Brooks starts with one common mistake — he has bought into the “levels” defined by SAE, even claiming them to be well accepted. In fact, many people don’t accept them, especially the most advanced developers, and I outlined recently why there is only one level, namely unmanned operation, and so the levels are useless as a taxonomy. Instead the real taxonomy in the early days will be the difference between mobility on demand services (robotaxi) and self-drive enabled high end luxury cars. Many of his problems involve privately owned cars and selfish behaviour by their owners. Many of those behaviours don’t make sense in a world with robotaxis. I think it’s very likely that the robotaxis come first, and come in large numbers first, while some imagine it’s the other way around.
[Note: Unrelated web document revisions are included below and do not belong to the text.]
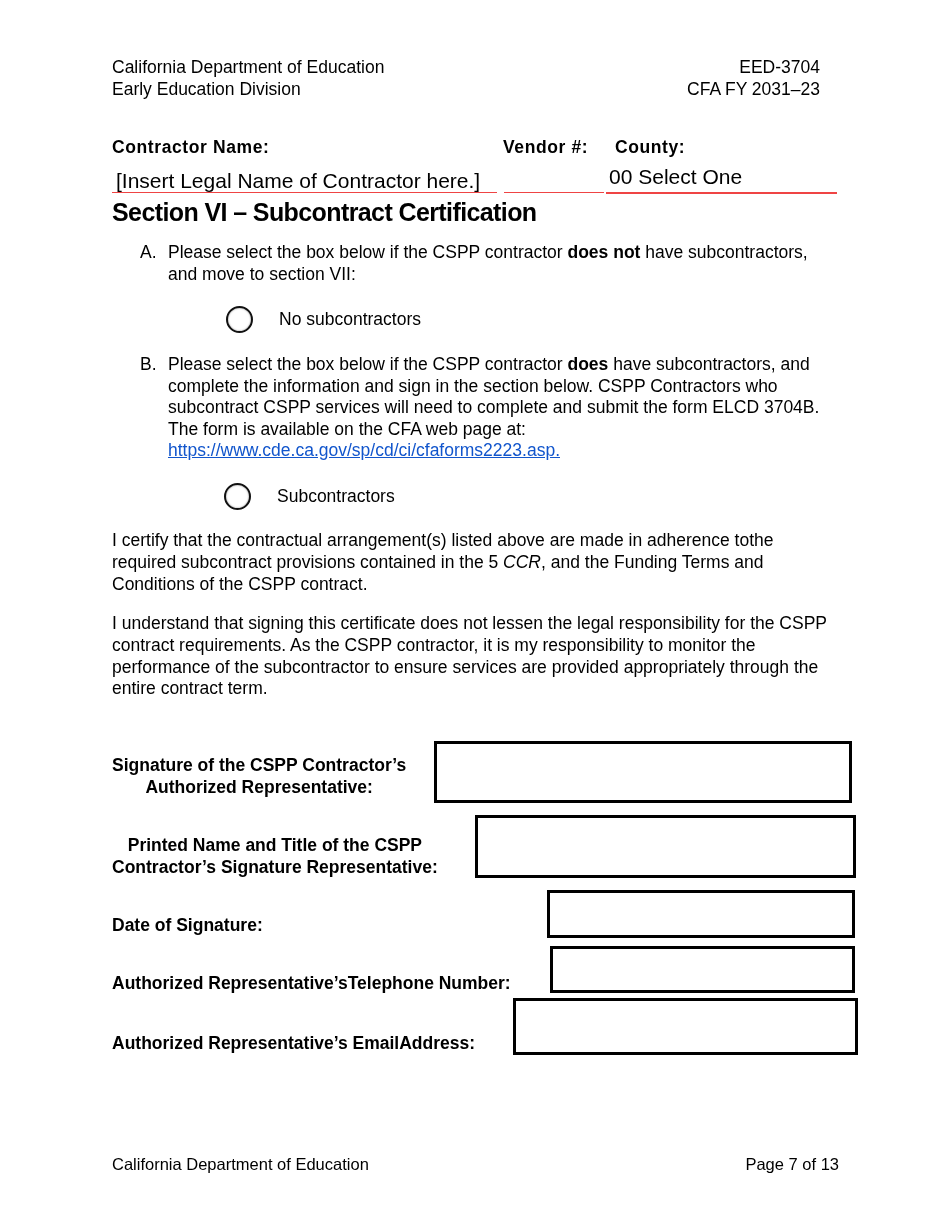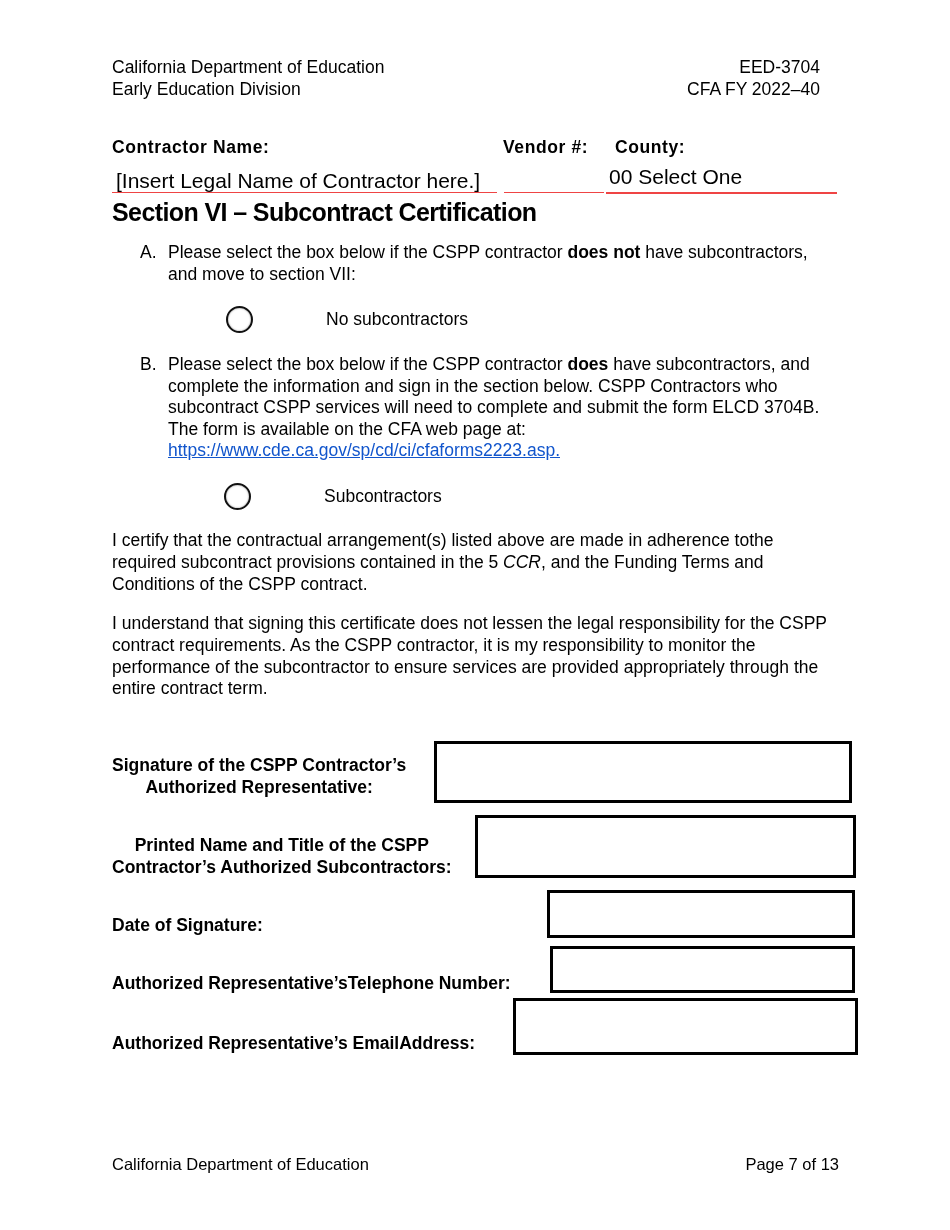--- a/index.html
+++ b/index.html
@@ -16,21 +16,21 @@
     .hdr-right { right: 130px; top: 56px; line-height: 22px; font-size: 17.5px; text-align: right; }
     .lbl-bold { font-weight: bold; font-size: 17.5px; letter-spacing: 0.6px; }
     .field-line { border-bottom: 2px solid #ef4444; height: 22px; font-size: 21px; line-height: 20px; }
     .section-title {
       left: 112px; top: 198px; font-size: 25px; font-weight: bold; letter-spacing: -0.6px;
     }
     .list-item { left: 140px; width: 700px; line-height: 21.5px; font-size: 17.5px; }
     .list-item .marker { position: absolute; left: 0; top: 0; }
     .list-item .body { margin-left: 28px; }
     .link { color: #1155cc; text-decoration: underline; cursor: pointer; }
-    .radio-row { display: flex; align-items: center; gap: 47px; }
+    .radio-row { display: flex; align-items: center; }
     .radio {
       width: 27px; height: 27px; border-radius: 50%;
       border: 2.5px solid #111; background: #fff;
       box-shadow: inset 0 0 2px #888;
       cursor: pointer;
     }
     .radio-label { margin-left: 26px; font-size: 17.5px; }
     .para { left: 112px; width: 730px; line-height: 21.8px; font-size: 17.5px; }
     .sig-label { left: 112px; font-weight: bold; font-size: 17.5px; line-height: 21.5px; text-align: center; }
     .sig-box { border: 3px solid #000; background: #fff; cursor: text; }
@@ -39,21 +39,21 @@
   </style>
 </head>
 <body>
 
 <div class="abs hdr-left">
   <div>California Department of Education</div>
   <div>Early Education Division</div>
 </div>
 <div class="abs hdr-right">
   <div>EED-3704</div>
-  <div>CFA FY 2022–40</div>
+  <div>CFA FY 2031–23</div>
 </div>
 
 <div class="abs lbl-bold" style="left:112px; top:137px;">Contractor Name:</div>
 <div class="abs lbl-bold" style="left:503px; top:137px;text-align:center;">Vendor #:</div>
 <div class="abs lbl-bold" style="left:615px; top:137px;">County:</div>
 
 <div class="abs field-line" style="left:112px; top:171px; width:385px; padding-left:4px; border-bottom-width:1.5px;">[Insert Legal Name of Contractor here.]</div>
 <div class="abs field-line" style="left:504px; top:171px; width:100px; border-bottom-width:1.5px;"></div>
 <div class="abs field-line" style="left:606px; top:167px; width:231px; height:27px; padding-left:3px; border-bottom-width:2.5px;">00 Select One</div>
 
@@ -82,21 +82,21 @@
 <div class="abs para" style="top:613px;">I understand that signing this certificate does not lessen the legal responsibility for the CSPP contract requirements. As the CSPP contractor, it is my responsibility to monitor the performance of the subcontractor to ensure services are provided appropriately through the entire contract term.</div>
 
 <div class="abs sig-label" style="top:755px;">
   <div>Signature of the CSPP Contractor’s</div>
   <div>Authorized Representative:</div>
 </div>
 <div class="abs sig-box" style="left:434px; top:741px; width:418px; height:62px;"></div>
 
 <div class="abs sig-label" style="top:835px;">
   <div>Printed Name and Title of the CSPP</div>
-  <div>Contractor’s Authorized Subcontractors:</div>
+  <div>Contractor’s Signature Representative:</div>
 </div>
 <div class="abs sig-box" style="left:475px; top:815px; width:381px; height:63px;"></div>
 
 <div class="abs sig-label" style="top:915px;">Date of Signature:</div>
 <div class="abs sig-box" style="left:547px; top:890px; width:308px; height:48px;"></div>
 
 <div class="abs sig-label" style="top:973px;">Authorized Representative’sTelephone Number:</div>
 <div class="abs sig-box" style="left:550px; top:946px; width:305px; height:47px;"></div>
 
 <div class="abs sig-label" style="top:1033px;">Authorized Representative’s EmailAddress:</div>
Brooks is right that there will be unintended consequences, and the technology will be put to uses nobody thought of. People will be greedy, and antisocial, that can be assured. Fortunately, however, people will work out solutions, in advance, to anything you can think of or notice just by walking down the street or thinking about issues for a few days. The experienced developers have been thinking about these problems for decades now, and cars like Google’s have driven for 300 human lifetimes of driving, and that number keeps increasing. They note every unusual situation they encounter on every road they can try to drive, and the put it into the simulator if it’s important. They’ve already seen more situations than any one human will encounter on those roads, though they certainly haven’t driven all the types of road in the world. But they will, before they certify as safe for deployment on such roads.
As I noted, only the “level 4” situation is real. Level 5 is an aspirational science-fiction goal, and the others are unsafe. Key to the improved thinking on “levels” it is no longer the amount of human supervision needed that makes the difference, it is the types of roads and situations you can handle. All these vehicles will only handle a subset of roads, and that is what everybody plans. If there is a road that is too hard, they just won’t drive it. Fortunately, there are lots of road subsets out there that are very, very useful and make economic sense. For a while, many companies planned only to do highways, which are the simplest road subset of all, except for the speed. A small subset, but everybody agrees it’s valuable.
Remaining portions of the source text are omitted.